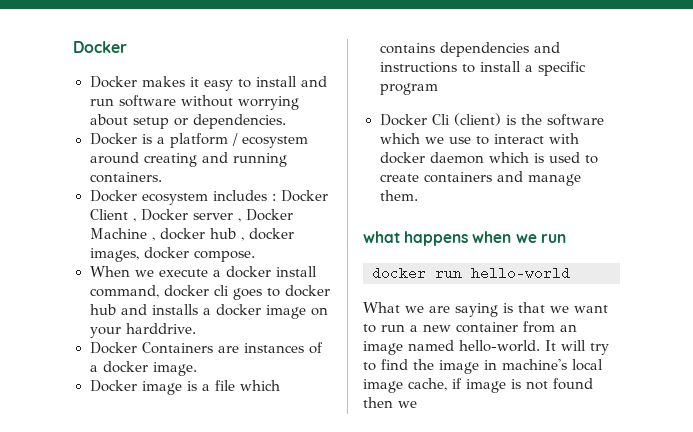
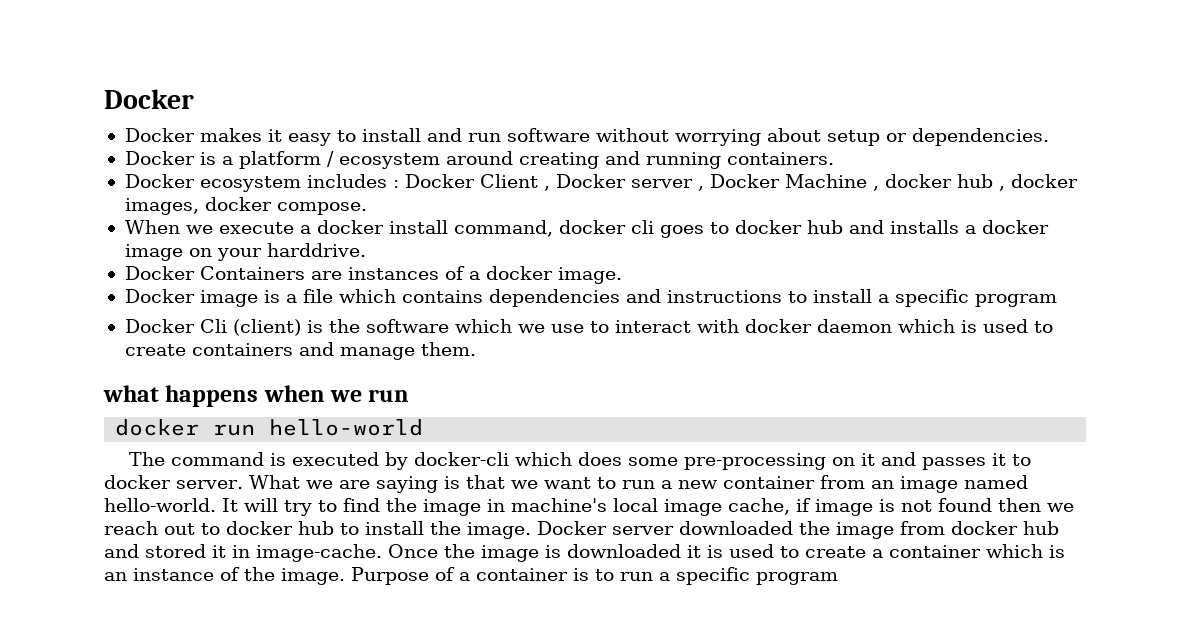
+ The command is executed by docker-cli which does some pre-processing on it and passes it to docker server.
- It will try to find the image in machine's local image cache, if image is not found then we
+ It will try to find the image in machine's local image cache, if image is not found then we reach out to docker hub to install the image. Docker server downloaded the image from docker hub and stored it in image-cache. Once the image is downloaded it is used to create a container which is an instance of the image. Purpose of a container is to run a specific program

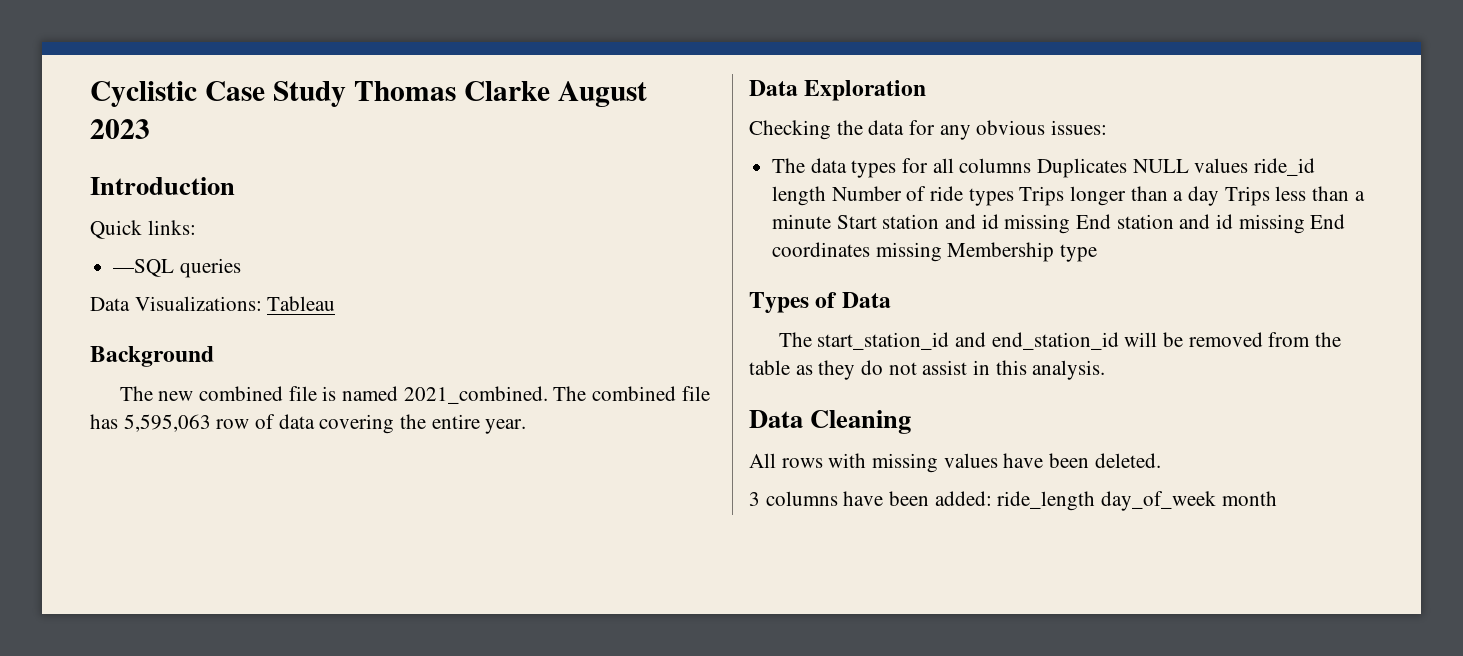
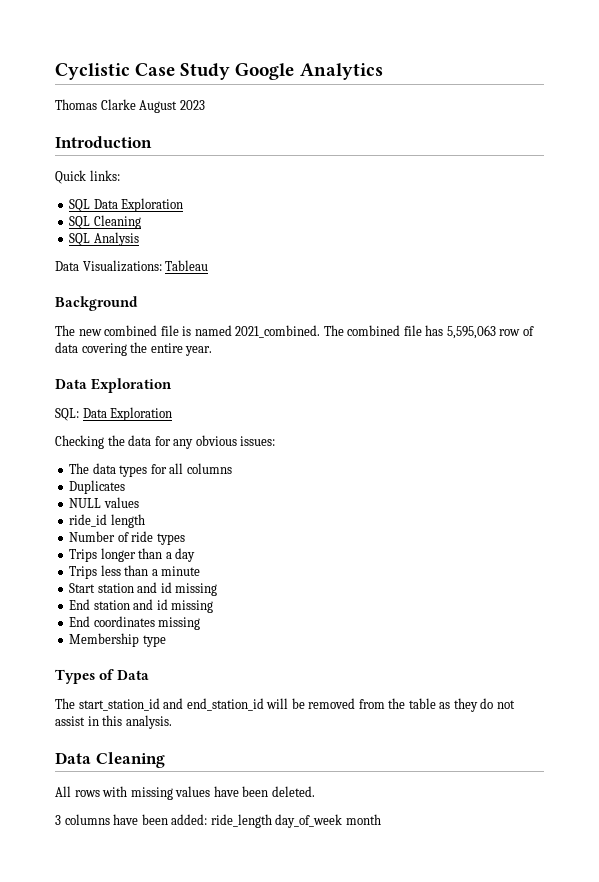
- Cyclistic Case Study Thomas Clarke August 2023
+ Cyclistic Case Study Google Analytics
+ Thomas Clarke August 2023
- —SQL queries
+ SQL Data Exploration
+ SQL Cleaning
+ SQL Analysis
+ SQL: Data Exploration
- The data types for all columns Duplicates NULL values ride_id length Number of ride types Trips longer than a day Trips less than a minute Start station and id missing End station and id missing End coordinates missing Membership type
+ The data types for all columns
+ Duplicates
+ NULL values
+ ride_id length
+ Number of ride types
+ Trips longer than a day
+ Trips less than a minute
+ Start station and id missing
+ End station and id missing
+ End coordinates missing
+ Membership type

--- --- ---

• WHAT TO DO: Each line from the one containing "- The data types" through the last line of the material must be restated word for word, with no other text.

• WRITTEN RESPONSE:
- The data types for all columns Duplicates NULL values ride_id length Number of ride types Trips longer than a day Trips less than a minute Start station and id missing End station and id missing End coordinates missing Membership type
+ The data types for all columns
+ Duplicates
+ NULL values
+ ride_id length
+ Number of ride types
+ Trips longer than a day
+ Trips less than a minute
+ Start station and id missing
+ End station and id missing
+ End coordinates missing
+ Membership type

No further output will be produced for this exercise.